I have been wanting to do research looking at actual keystrokes in spontaneous language production for several years. I was blocked by IT security issues until last year when I discovered InputLog, a tool developed by researchers for researchers that that logs keyboard and mouse input. Over this academic year (2009 – 2010), I have been collecting data with the very helpful participation of some of our students who have been willing to let me record their keystrokes during chats. I have been collaborating with my colleague Dr Michelle Aldridge on the analysis and we will be presenting our initial results at the 3rd UK Cognitive Linguistics Conference in July, 2010. The paper is entitled Light a tote bag: Insights into electronic language production through keystroke logging (see abstract here).
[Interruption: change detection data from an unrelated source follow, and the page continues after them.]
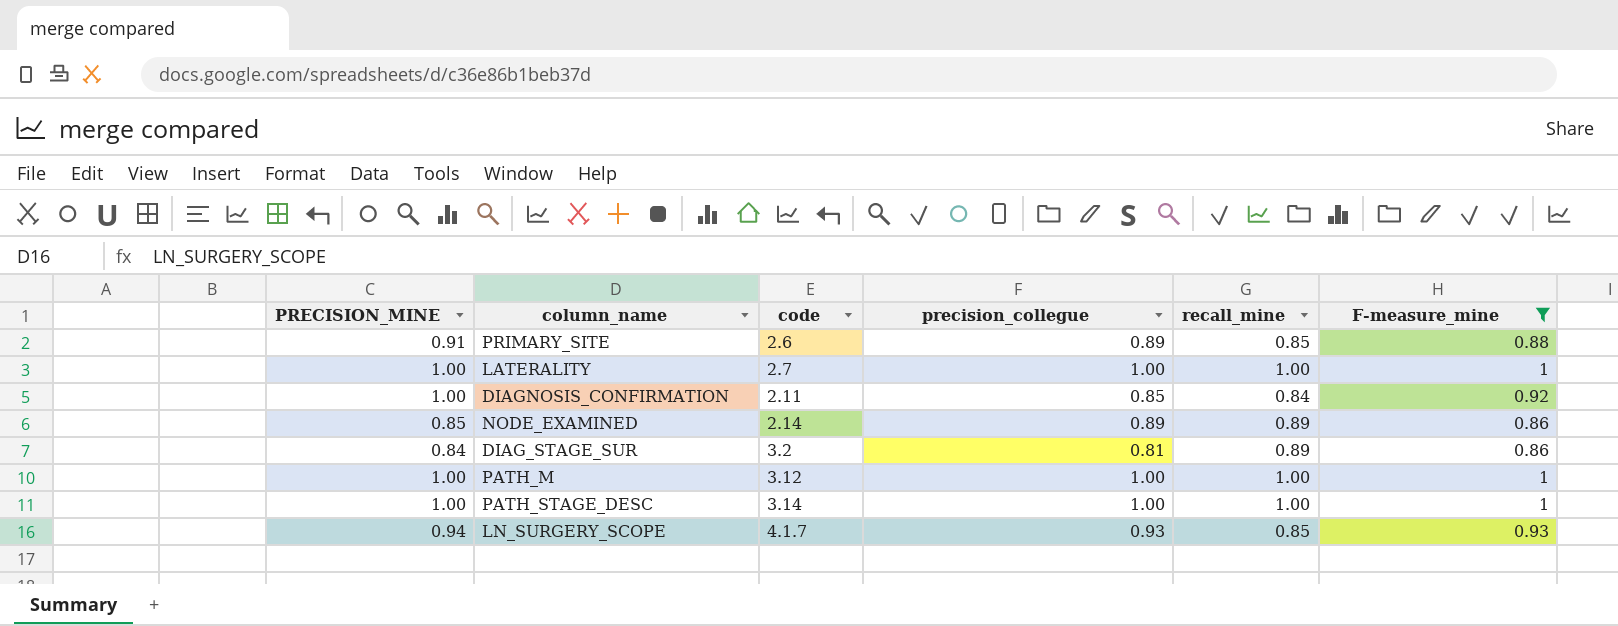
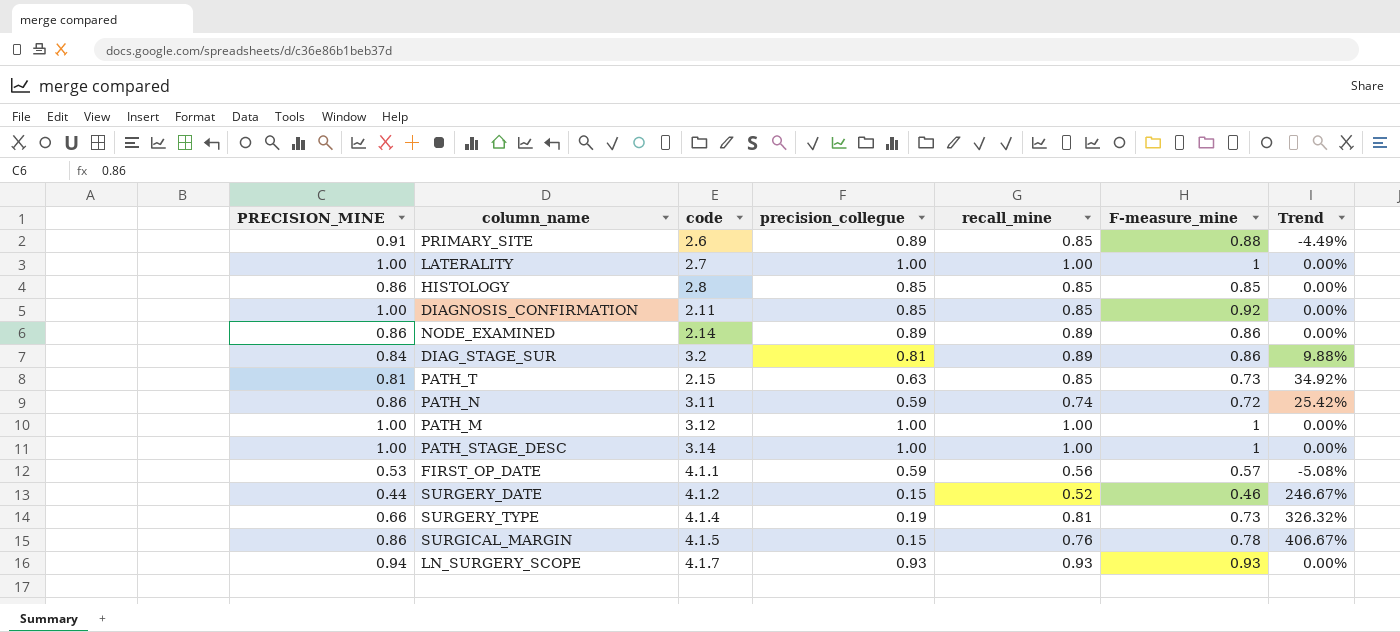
filter: F-measure_mine >= 0.86 -> none
column Trend | formula: none -> ([recall_mine] - [precision_collegue]) / [precision_collegue]
DIAGNOSIS_CONFIRMATION | recall_mine: 0.84 -> 0.85
NODE_EXAMINED | PRECISION_MINE: 0.85 -> 0.86
LN_SURGERY_SCOPE | recall_mine: 0.85 -> 0.93

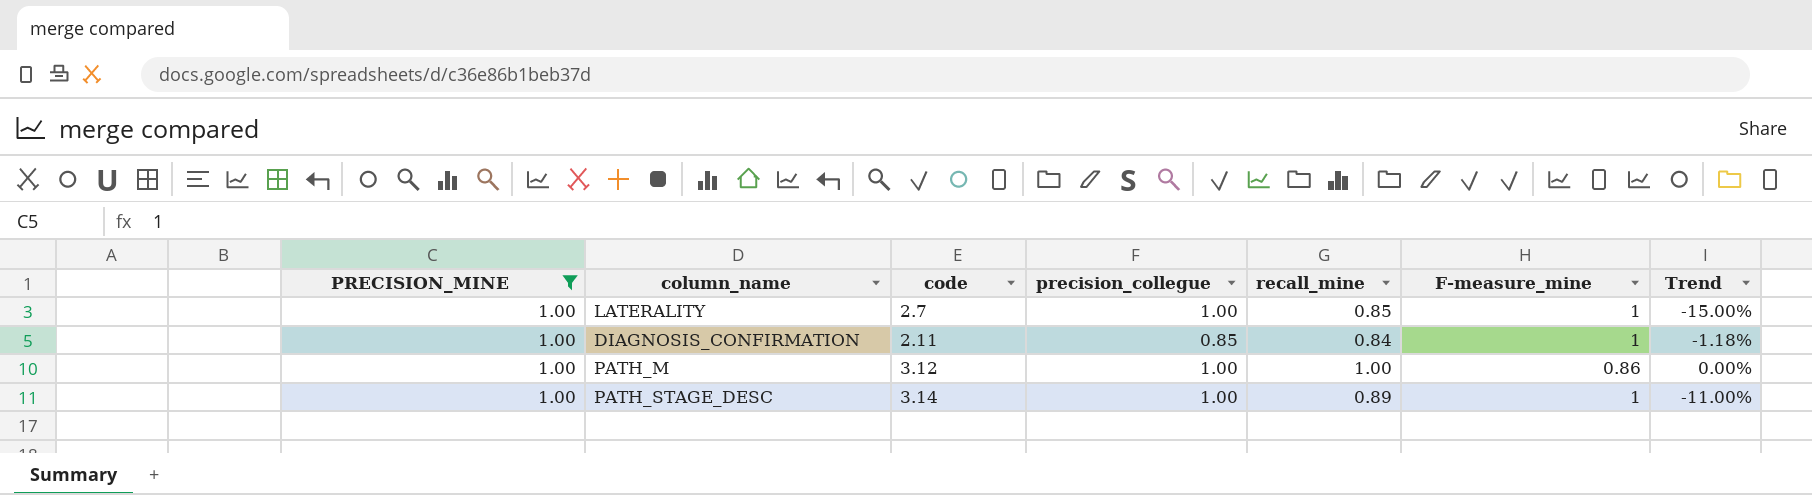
filter: none -> PRECISION_MINE = 1.00
LATERALITY | recall_mine: 1.00 -> 0.85
LATERALITY | Trend: 0.00% -> -15.00%
DIAGNOSIS_CONFIRMATION | recall_mine: 0.85 -> 0.84
DIAGNOSIS_CONFIRMATION | F-measure_mine: 0.92 -> 1
DIAGNOSIS_CONFIRMATION | Trend: 0.00% -> -1.18%
PATH_M | F-measure_mine: 1 -> 0.86
PATH_STAGE_DESC | recall_mine: 1.00 -> 0.89
PATH_STAGE_DESC | Trend: 0.00% -> -11.00%

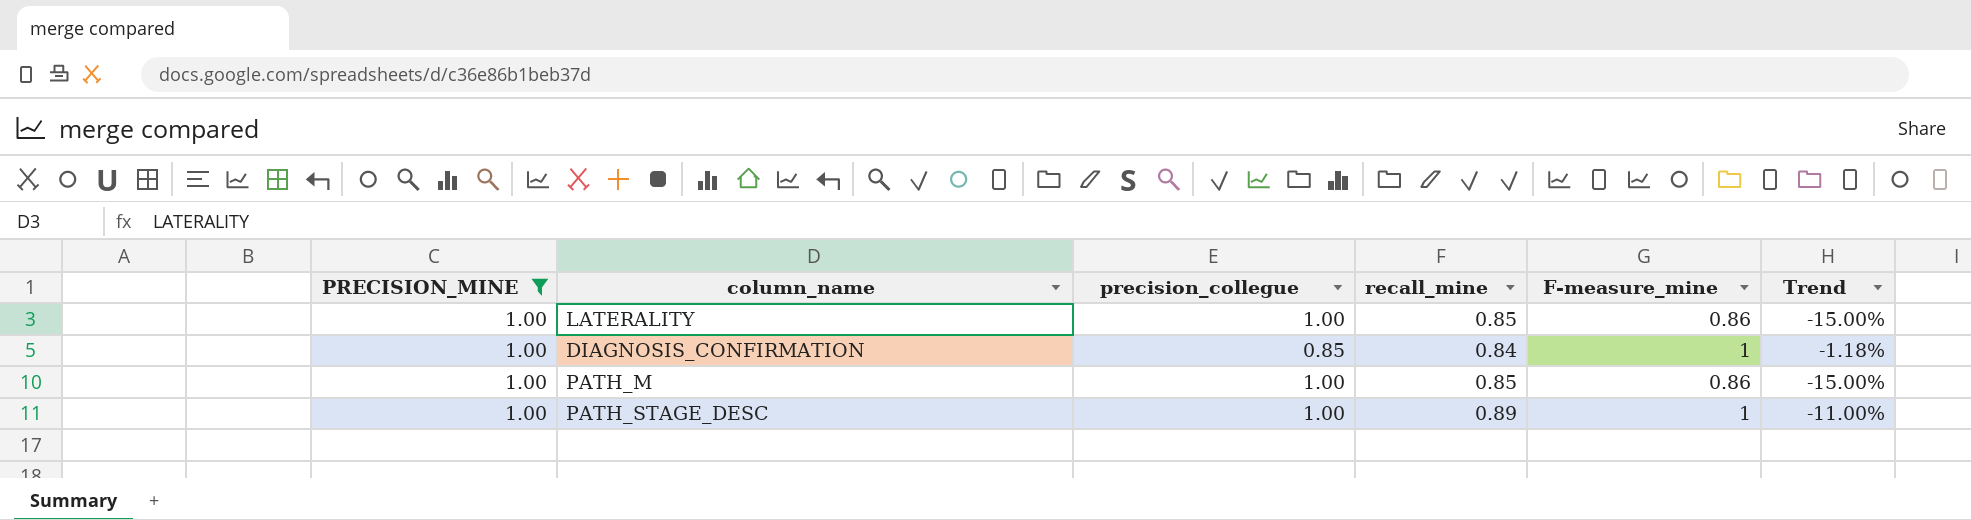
column code | position: 3 -> none
LATERALITY | F-measure_mine: 1 -> 0.86
PATH_M | recall_mine: 1.00 -> 0.85
PATH_M | Trend: 0.00% -> -15.00%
Recently I discovered that Dr Mick O’Donnell was working on using keystroke logging in his own research and after some discussion we decided to collaborate. I applied for funding through the Cardiff University International Collaboration Award for early stage researchers to fund travel so that we could collaborate face to face. Luckily I was successful so we should be in a position to move this research forward through the next academic year (2010 – 2011). We will be exploring the ways in which we can study dynamic text using keystroke logging software and Mick’s UAM CorpusTool.

I’m also working on a larger proposal – something that will continue over an extended period. The long-term project will hopefully include more people who are interested and willing to work on this. Ideally we will get a small team working together on setting up the full version of the project. It’ll be great to see my ideas finally getting tested.

It’s very exciting – watch this space!